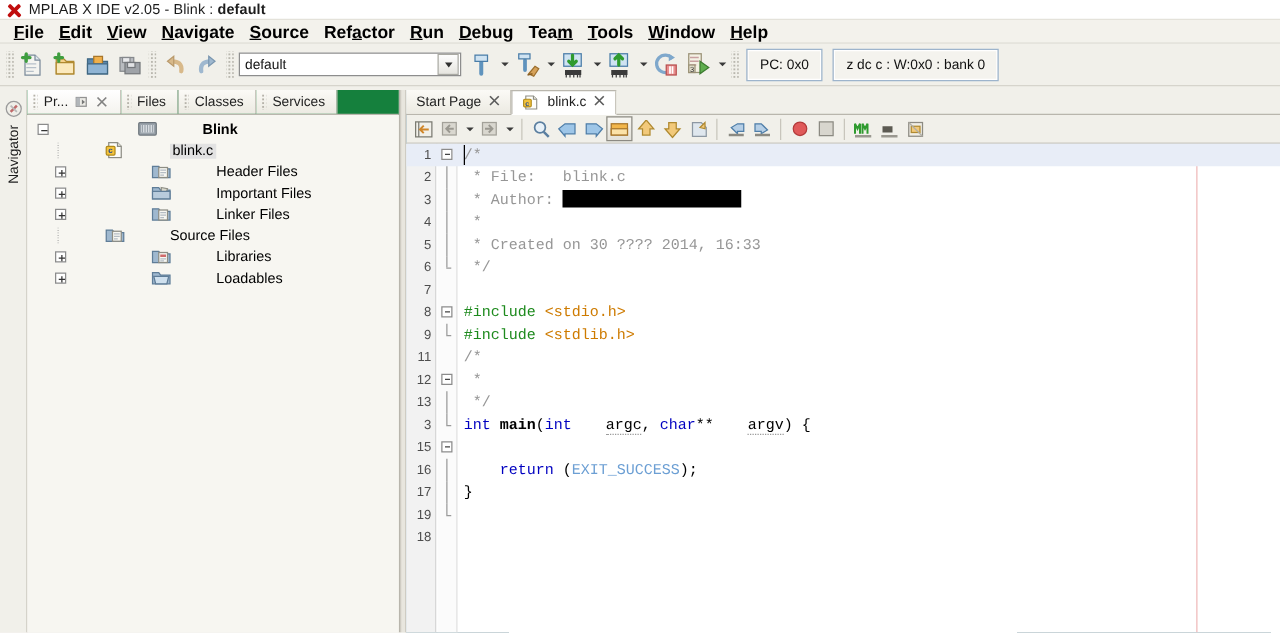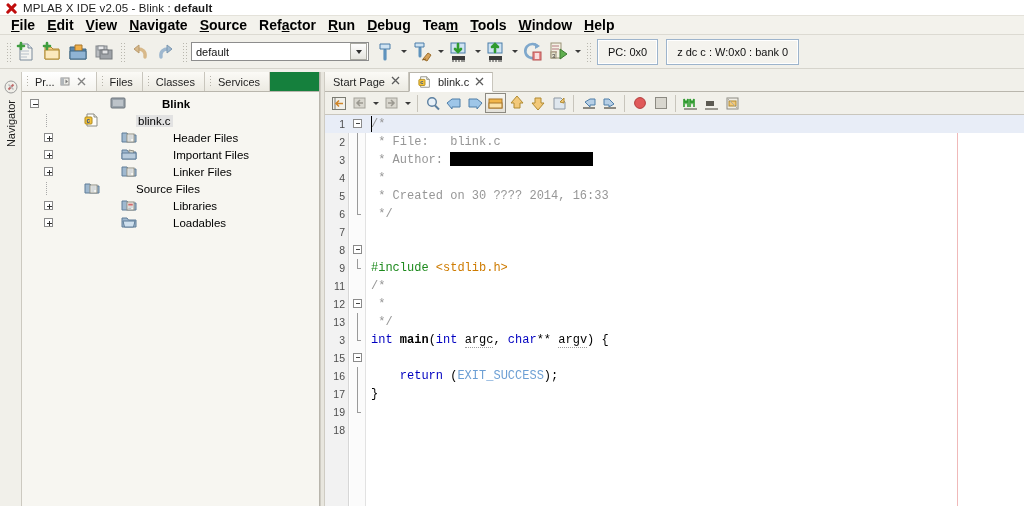--- a/index.html
+++ b/index.html
@@ -669,7 +669,7 @@
             <div class="cline"><span class="num">5</span><span class="txt"><span class="c-com"> * Created on 30 ???? 2014, 16:33</span></span></div>
             <div class="cline"><span class="num">6</span><span class="txt"><span class="c-com"> */</span></span></div>
             <div class="cline"><span class="num">7</span><span class="txt"></span></div>
-            <div class="cline"><span class="num">8</span></div>
+            <div class="cline"><span class="num">8</span><span class="txt"><span class="c-pp">#include </span><span class="c-str">&lt;stdio.h&gt;</span></span></div>
             <div class="cline"><span class="num">9</span><span class="txt"><span class="c-pp">#include </span><span class="c-str">&lt;stdlib.h&gt;</span></span></div>
             <div class="cline"><span class="num">11</span><span class="txt"><span class="c-com">/*</span></span></div>
             <div class="cline"><span class="num">12</span><span class="txt"><span class="c-com"> *</span></span></div>

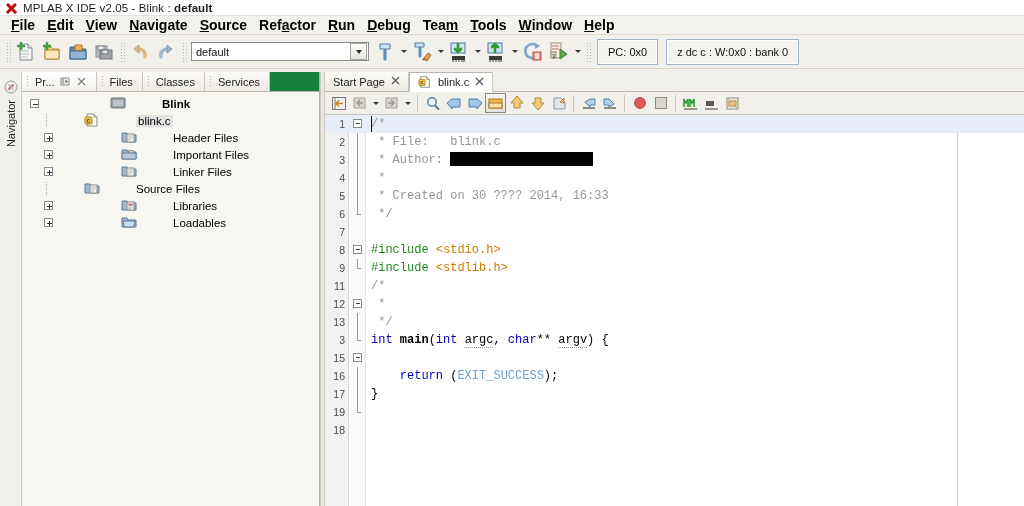--- a/index.html
+++ b/index.html
@@ -183,7 +183,7 @@
   .c-cst { color:#6c9fd4; }
   .c-id  { color:#000; }
   .c-bold{ font-weight:bold; color:#000; }
-  .c-und { border-bottom: 1px dotted #9b9b9b; }
+  .c-und { border-bottom: 1px dotted #9b9b9b; margin-left: 20px; }
   .redact { display:inline-block; background:#000; height:14px; vertical-align:-3px; }
 </style>
 </head>

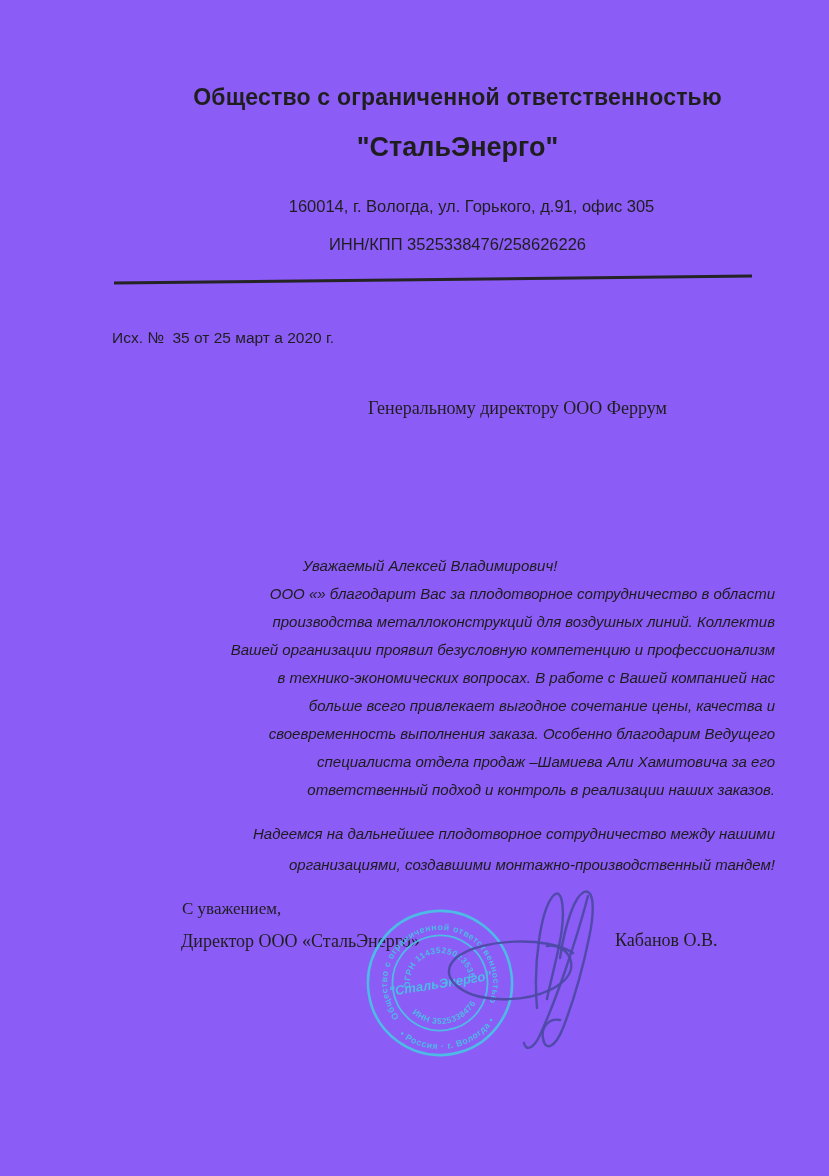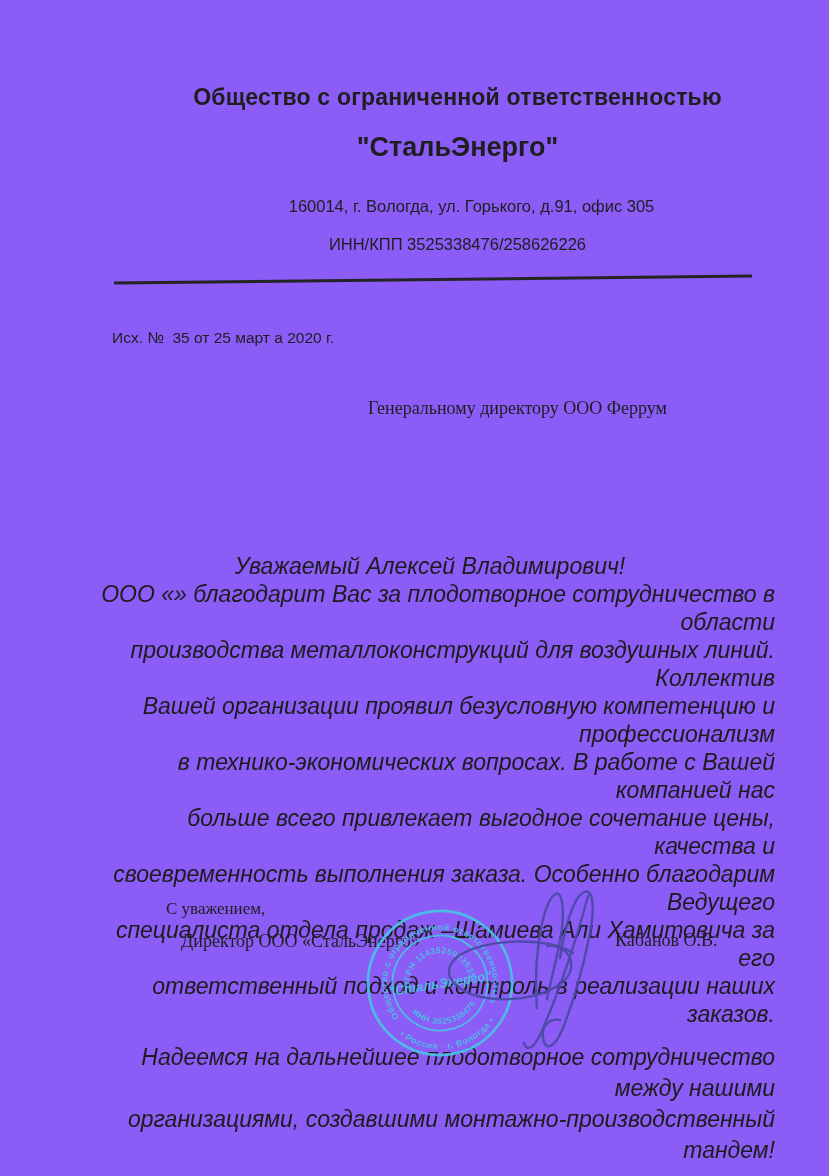--- a/index.html
+++ b/index.html
@@ -39,7 +39,7 @@
 
   .letter-body{
     position:absolute;left:85px;top:552px;width:690px;
-    text-align:center;font-style:italic;font-size:23px;line-height:28px;
+    text-align:center;font-style:italic;font-size:15px;line-height:28px;
     color:#1c1c1c;
   }
   .para2{margin-top:14px;line-height:31px;}

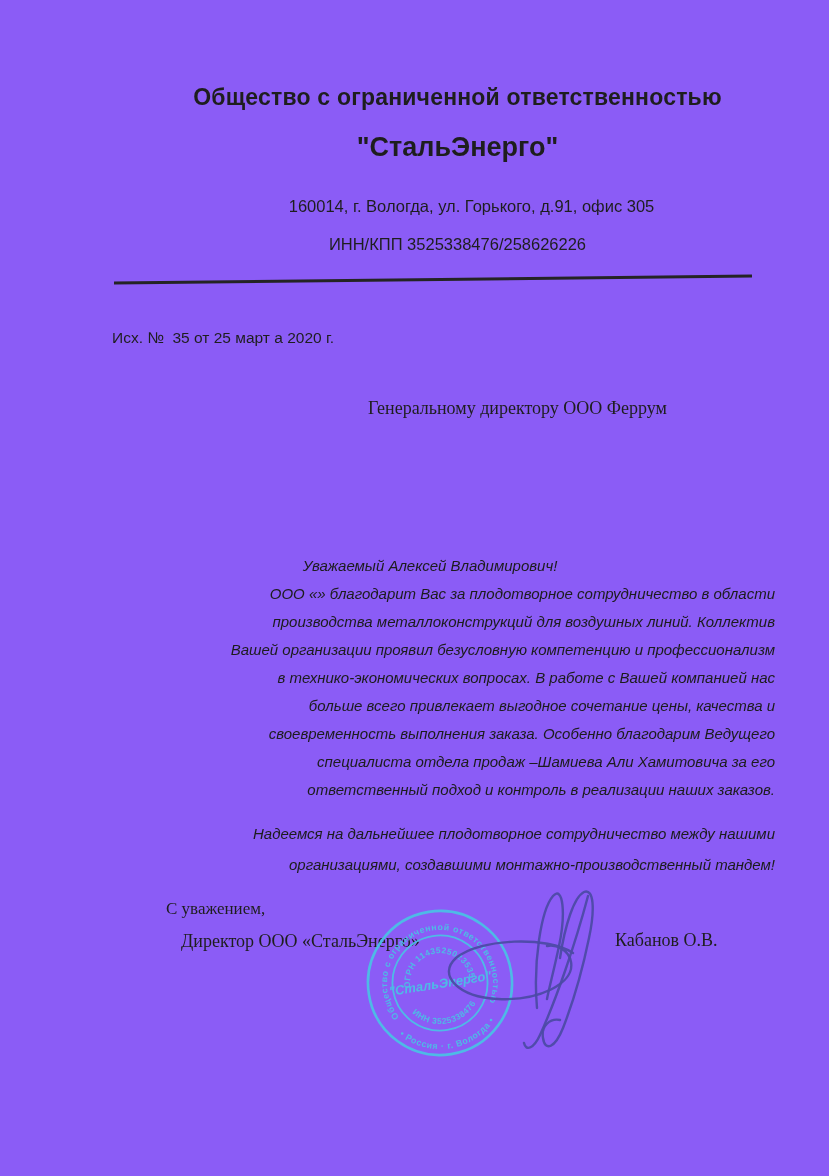--- a/index.html
+++ b/index.html
@@ -44,7 +44,7 @@
   }
   .para2{margin-top:14px;line-height:31px;}
 
-  .closing{position:absolute;left:166px;top:899px;font-family:"Liberation Serif",serif;font-size:17px;}
+  .closing{position:absolute;left:182px;top:899px;font-family:"Liberation Serif",serif;font-size:17px;}
   .signer-title{position:absolute;left:181px;top:931px;font-family:"Liberation Serif",serif;font-size:18px;}
   .signer-name{position:absolute;left:615px;top:930px;font-family:"Liberation Serif",serif;font-size:18px;}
■ ■ ■ ■ ■ ■ ■
=== Exercise requirements ===
Reproduce the records above exactly, leaving out every picture they contain.

=== Task output ===
--- a/index.html
+++ b/index.html
@@ -669,7 +669,7 @@
             <div class="cline"><span class="num">5</span><span class="txt"><span class="c-com"> * Created on 30 ???? 2014, 16:33</span></span></div>
             <div class="cline"><span class="num">6</span><span class="txt"><span class="c-com"> */</span></span></div>
             <div class="cline"><span class="num">7</span><span class="txt"></span></div>
-            <div class="cline"><span class="num">8</span></div>
+            <div class="cline"><span class="num">8</span><span class="txt"><span class="c-pp">#include </span><span class="c-str">&lt;stdio.h&gt;</span></span></div>
             <div class="cline"><span class="num">9</span><span class="txt"><span class="c-pp">#include </span><span class="c-str">&lt;stdlib.h&gt;</span></span></div>
             <div class="cline"><span class="num">11</span><span class="txt"><span class="c-com">/*</span></span></div>
             <div class="cline"><span class="num">12</span><span class="txt"><span class="c-com"> *</span></span></div>

--- a/index.html
+++ b/index.html
@@ -183,7 +183,7 @@
   .c-cst { color:#6c9fd4; }
   .c-id  { color:#000; }
   .c-bold{ font-weight:bold; color:#000; }
-  .c-und { border-bottom: 1px dotted #9b9b9b; }
+  .c-und { border-bottom: 1px dotted #9b9b9b; margin-left: 20px; }
   .redact { display:inline-block; background:#000; height:14px; vertical-align:-3px; }
 </style>
 </head>

--- a/index.html
+++ b/index.html
@@ -39,7 +39,7 @@
 
   .letter-body{
     position:absolute;left:85px;top:552px;width:690px;
-    text-align:center;font-style:italic;font-size:23px;line-height:28px;
+    text-align:center;font-style:italic;font-size:15px;line-height:28px;
     color:#1c1c1c;
   }
   .para2{margin-top:14px;line-height:31px;}

--- a/index.html
+++ b/index.html
@@ -44,7 +44,7 @@
   }
   .para2{margin-top:14px;line-height:31px;}
 
-  .closing{position:absolute;left:166px;top:899px;font-family:"Liberation Serif",serif;font-size:17px;}
+  .closing{position:absolute;left:182px;top:899px;font-family:"Liberation Serif",serif;font-size:17px;}
   .signer-title{position:absolute;left:181px;top:931px;font-family:"Liberation Serif",serif;font-size:18px;}
   .signer-name{position:absolute;left:615px;top:930px;font-family:"Liberation Serif",serif;font-size:18px;}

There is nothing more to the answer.